Closed GoogleCodeExporter closed 8 years ago
[deleted comment]
Haha - nice ticket, I lol'd :) But I see your point - still am not planning to
change the format of the source file at the moment. What would make sense in my
opinion are small interface files - enabling interop with PHP, Ruby or whatever
you need, written in the language the interop is necessary for. Same could go
for a REST API we could host on html5sec.org (thinking html5sec.org/api/php,
html5sec.org/api/ruby etc.).
Please let me know if you are interested in setting up what you specifically
need - I'll most probably be glad to host it here or give you necessary commit
privileges.
Cheers,
.mario
Original comment by Mario.He...@googlemail.com
on 21 Jul 2011 at 10:00
Yeah, but the problem is parsing "loosely valid JSON" into JSON is a
<em>FUCKING</em> nightmare (well, to be fair, parsing JSON is a nightmare for
the aforemetioned anal reasons). And even more so when the *things* inside
single-quoted-strings are invalid HTML that is supposed to break parsers..
Well, I suppose you write your files directly into
'not-JSON-but-the-thing-we-all-suppose-to-be-JSON', and not from a more
strictly structured source where the change would be easy.
Then yes, if my work could be of some use for the community, I'd be glad to
write those regexps from hell to make an adapter from your files to strict JSON
format.
We'll keep in touch, I hope soon.
Rob'
Original comment by rdelauge...@gmail.com
on 21 Jul 2011 at 10:29
I'd just like to second this issue, the file is completely useless in its
current format. It needs rewritten before anything can even be attempted to be
done with it. The good news is that I've documented all of these issues so
they can easily be fixed.
1.) Remove the /* */ comments
2.) Remove the "var items = " at the beginning
3.) Swap the " and ', JSON uses double quotes
4.) Remove the control characters. JSON considers anything < 0x1f as control
characters. This includes things like 0x09 (tab characters)

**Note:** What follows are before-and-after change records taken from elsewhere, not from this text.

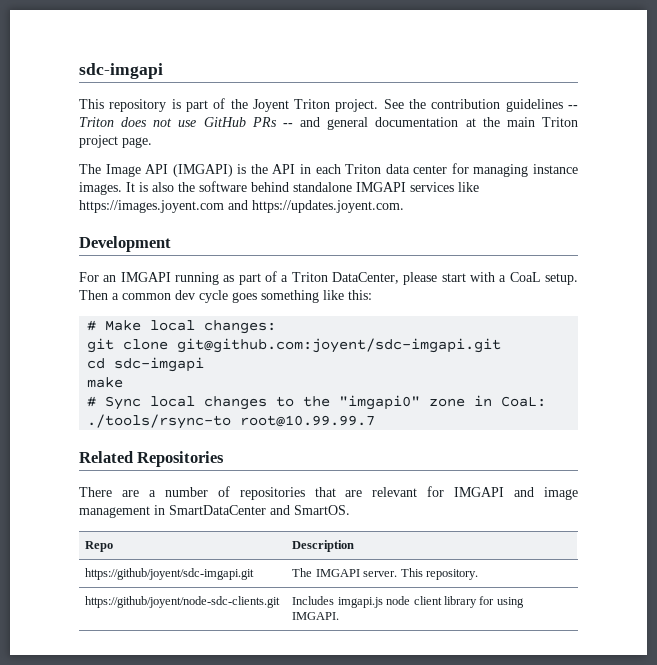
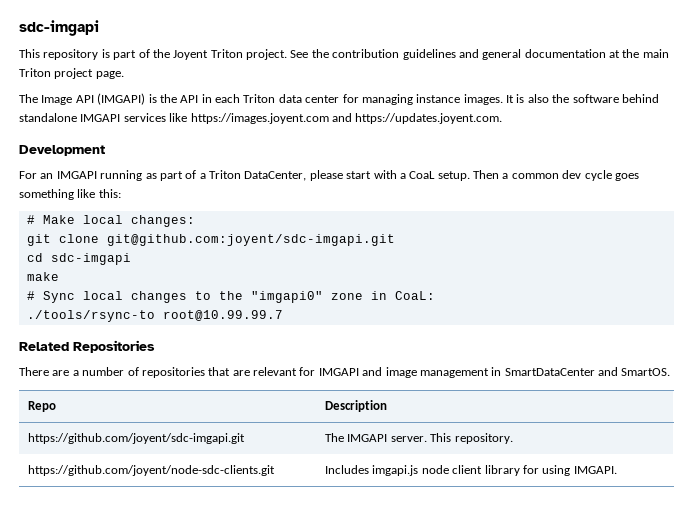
- See the contribution guidelines -- Triton does not use GitHub PRs -- and general documentation at the main Triton project page.
+ See the contribution guidelines and general documentation at the main Triton project page.
- https://github/joyent/sdc-imgapi.git | The IMGAPI server. This repository.
+ https://github.com/joyent/sdc-imgapi.git | The IMGAPI server. This repository.
- https://github/joyent/node-sdc-clients.git | Includes imgapi.js node client library for using IMGAPI.
+ https://github.com/joyent/node-sdc-clients.git | Includes imgapi.js node client library for using IMGAPI.

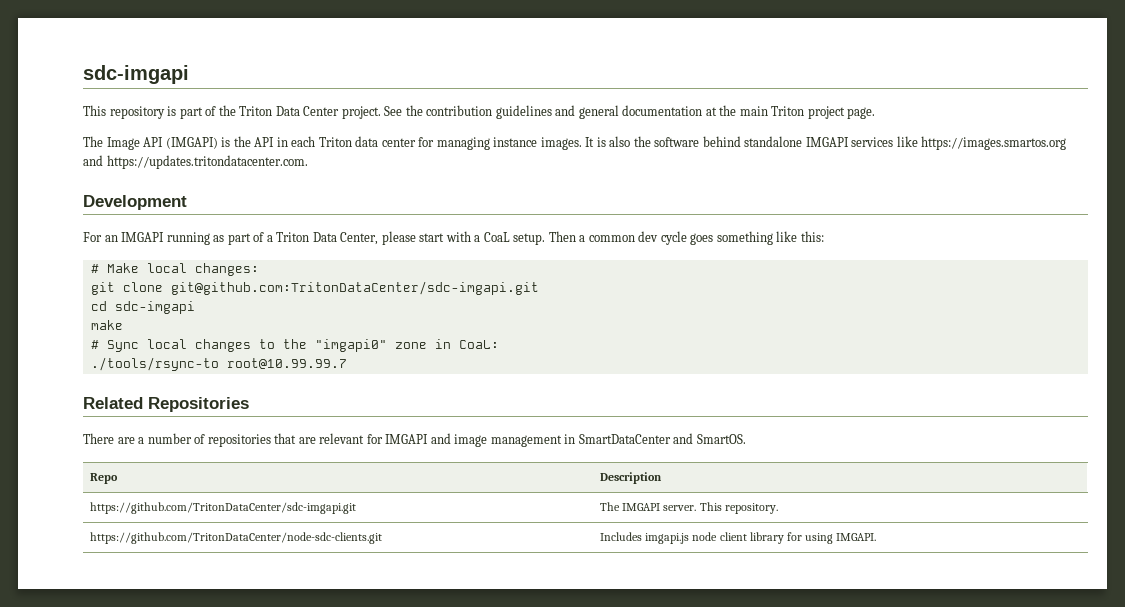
- This repository is part of the Joyent Triton project.
+ This repository is part of the Triton Data Center project.
- It is also the software behind standalone IMGAPI services like https://images.joyent.com and https://updates.joyent.com.
+ It is also the software behind standalone IMGAPI services like https://images.smartos.org and https://updates.tritondatacenter.com.
- For an IMGAPI running as part of a Triton DataCenter, please start with a CoaL setup.
+ For an IMGAPI running as part of a Triton Data Center, please start with a CoaL setup.
- git clone git@github.com:joyent/sdc-imgapi.git
+ git clone git@github.com:TritonDataCenter/sdc-imgapi.git
- https://github.com/joyent/sdc-imgapi.git | The IMGAPI server. This repository.
+ https://github.com/TritonDataCenter/sdc-imgapi.git | The IMGAPI server. This repository.
- https://github.com/joyent/node-sdc-clients.git | Includes imgapi.js node client library for using IMGAPI.
+ https://github.com/TritonDataCenter/node-sdc-clients.git | Includes imgapi.js node client library for using IMGAPI.

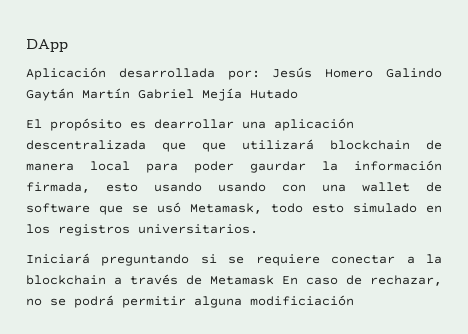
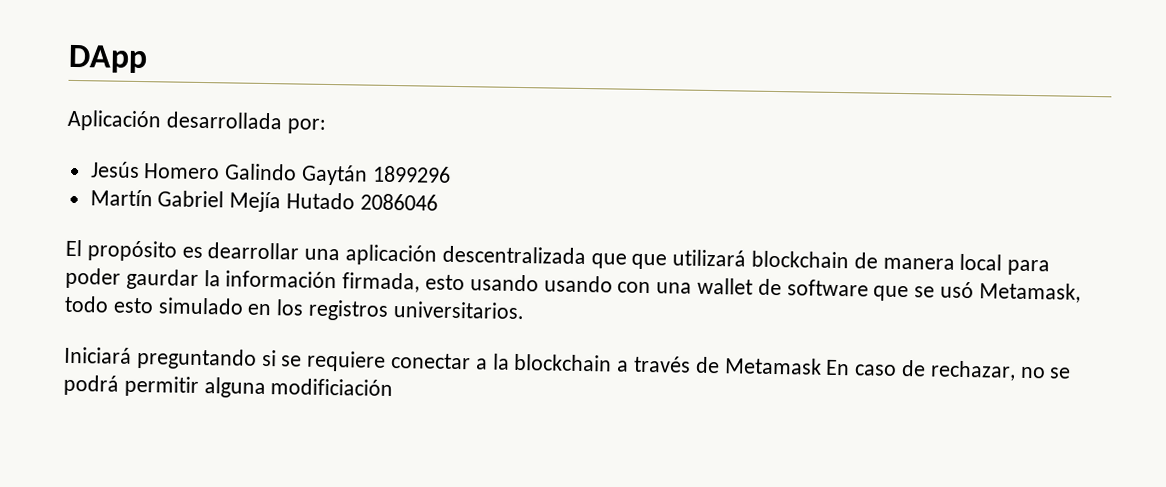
- Aplicación desarrollada por: Jesús Homero Galindo Gaytán Martín Gabriel Mejía Hutado
+ Aplicación desarrollada por:
+ Jesús Homero Galindo Gaytán 1899296
+ Martín Gabriel Mejía Hutado 2086046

5.) \xBC notation is not valid, it should be \u00BC. Same for all other "\x.."
patterns.
6.) \' is not valid in JSON. These can safely be replaced with just a single
quote.
7.) There are multiple places where the dictionaries have rogue commas at the
end. It's always the browser section and the IDs of these are 89, 99, 100, and
102.
I'm including a small python script which addresses all of these issues except
the rogue commas. After manually fixing the rogue commas, I was to read in the
file with the built-in JSON parser. I'd like to stress that my script is not
the best solution, but since I am not a committer, this is the best I can do.
Hopefully the maintainers can use the script below to fix up the .json file and
maintain the fixed version. Or, if the current version is valuable to someone,
rename the current file to be a .js file and then use this script to create a
.json file in the build process. That would let people who use Ruby, Python,
Java, C++, PERL, or any other language to use the *real* JSON file while anyone
who wants to use JS can use either one.
#
# This script will simply fix and load the json file
#
import json, re, string
# remove comments, this is JSON, not javascript
data = open('html5security.json').read()
data = re.sub(r'/\*.*?\*/', r'', data)
# remove the newlines so the regex will work properly
data = re.sub(r'\r?\n', '', data)
# strip everything outside the actual JSON data
get_array_only = re.compile(r'.*?(\[.*\]).*', re.MULTILINE)
data = get_array_only.sub(r'\1', data)
# swap ' for " and " for '
data = data.translate(string.maketrans("'\"", "\"'"))
# convert \xFF to \uFF
data = re.sub(r'\\x([0-9a-fA-F]{2})', r'\\u00\1', data)
# remove the control characters
data = re.sub(r'[\x00-\x1f]*', r'', data)
# Json doesn't allow \' (only \")
data = re.sub(r"[^\\]\\'", r"'", data)
# Assuming the commas were fixed, we can now load the file in non-strict mode
j = json.loads(data)
Original comment by JoseLemm...@mail.com
on 28 Sep 2011 at 11:13
Well, I for one admire your courage for trying to regexp your way out of this
problem. I tried to in ruby, but my (nonexistent) skills failed me. For the
record, here is how I finally did it (when I noticed JSON, unlike XML, can have
unicode chars in strings).
Since the js files are valid-js-but-not-valid-JSON, and that they actually
assign variables, I just built an HTML file that loads the js, and I use the
built-in JSON interpreter to convert it, and then copy-paste it into files.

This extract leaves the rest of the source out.